Work request
Repeat only the lines between the one with "left: 619px; top: 556px;" and the end of the material below, both ends included. Omit any picture.

Data excerpts
-- -- --

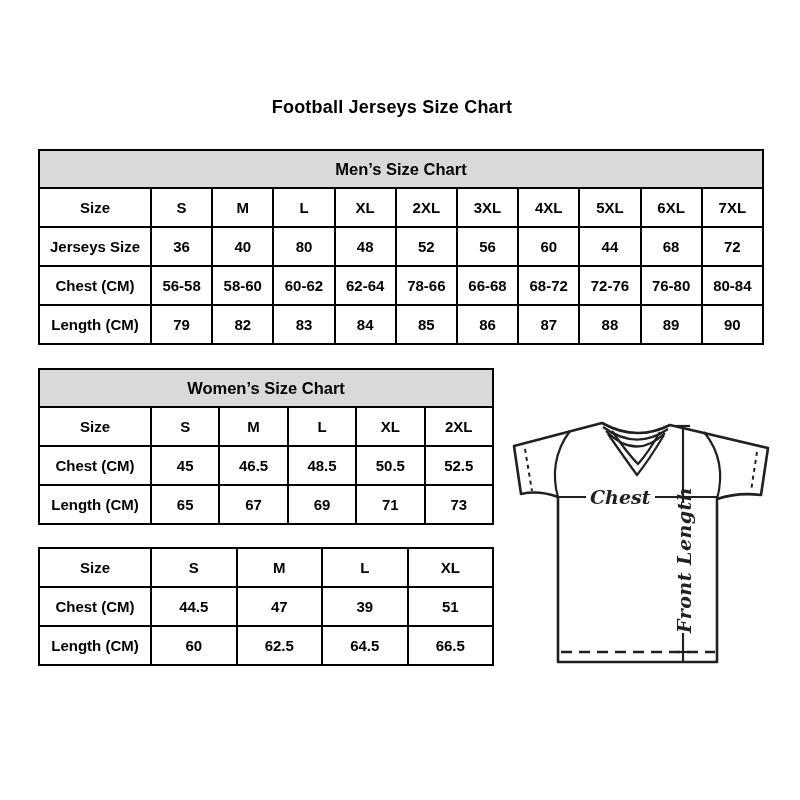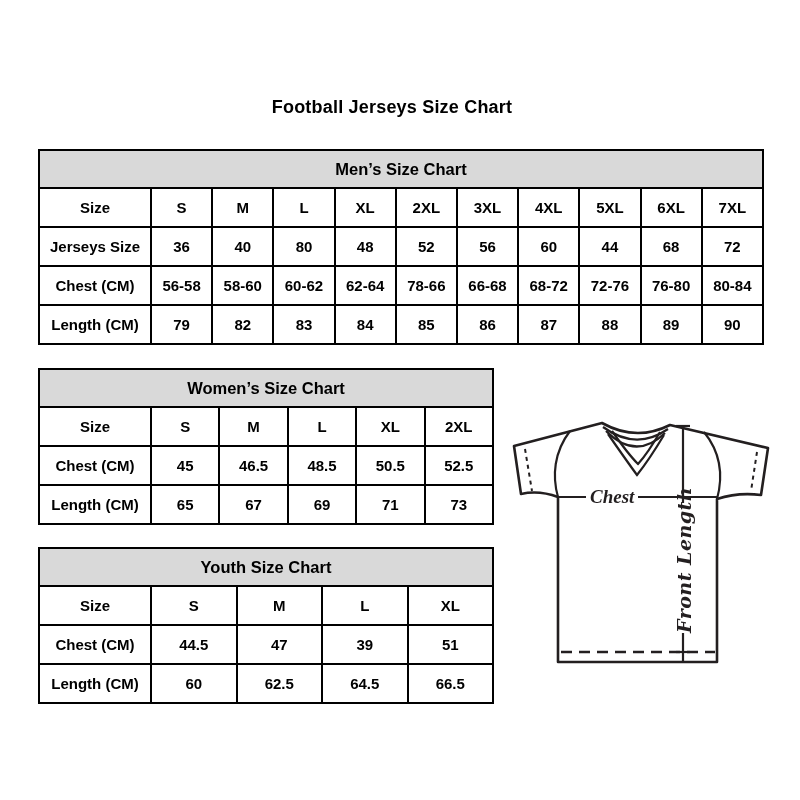--- a/index.html
+++ b/index.html
@@ -71,7 +71,6 @@
   .chest-label {
     left: 586px; top: 485px;
     padding: 0 4px;
-    font-family: Liberation Serif, serif;
   }
   .front-length-label {
     left: 619px; top: 556px;

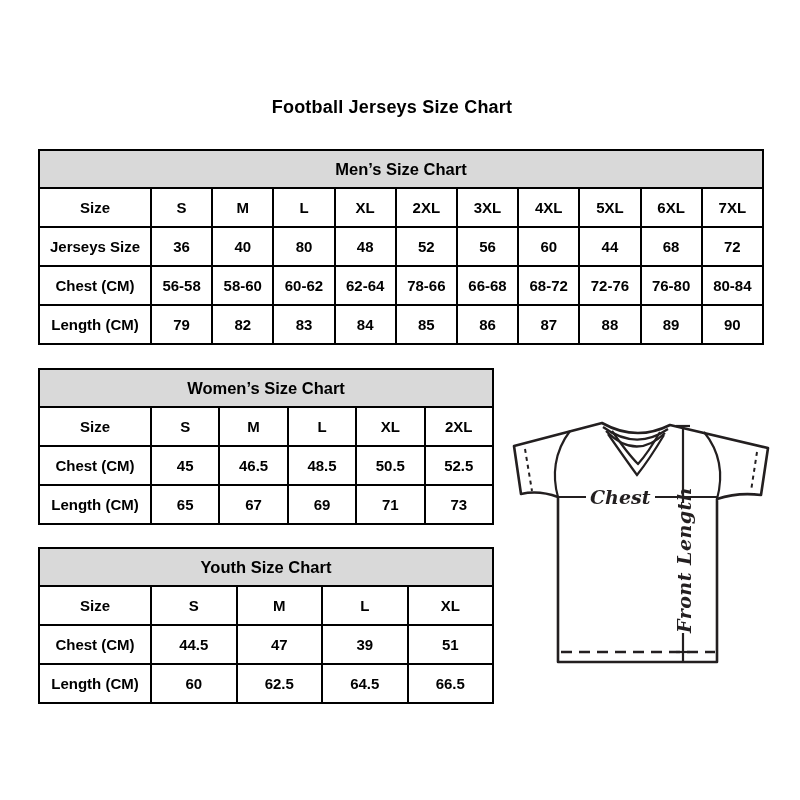--- a/index.html
+++ b/index.html
@@ -211,9 +211,6 @@
       </colgroup>
       <tbody>
         <tr>
-          <td colspan="5" class="tbl-title">Youth Size Chart</td>
-        </tr>
-        <tr>
           <td class="lbl">Size</td>
           <td class="val">S</td>
           <td class="val">M</td>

-- -- --

Result for this task
     left: 619px; top: 556px;

--- a/index.html
+++ b/index.html
@@ -211,9 +211,6 @@
       </colgroup>
       <tbody>
         <tr>
-          <td colspan="5" class="tbl-title">Youth Size Chart</td>
-        </tr>
-        <tr>
           <td class="lbl">Size</td>
           <td class="val">S</td>
           <td class="val">M</td>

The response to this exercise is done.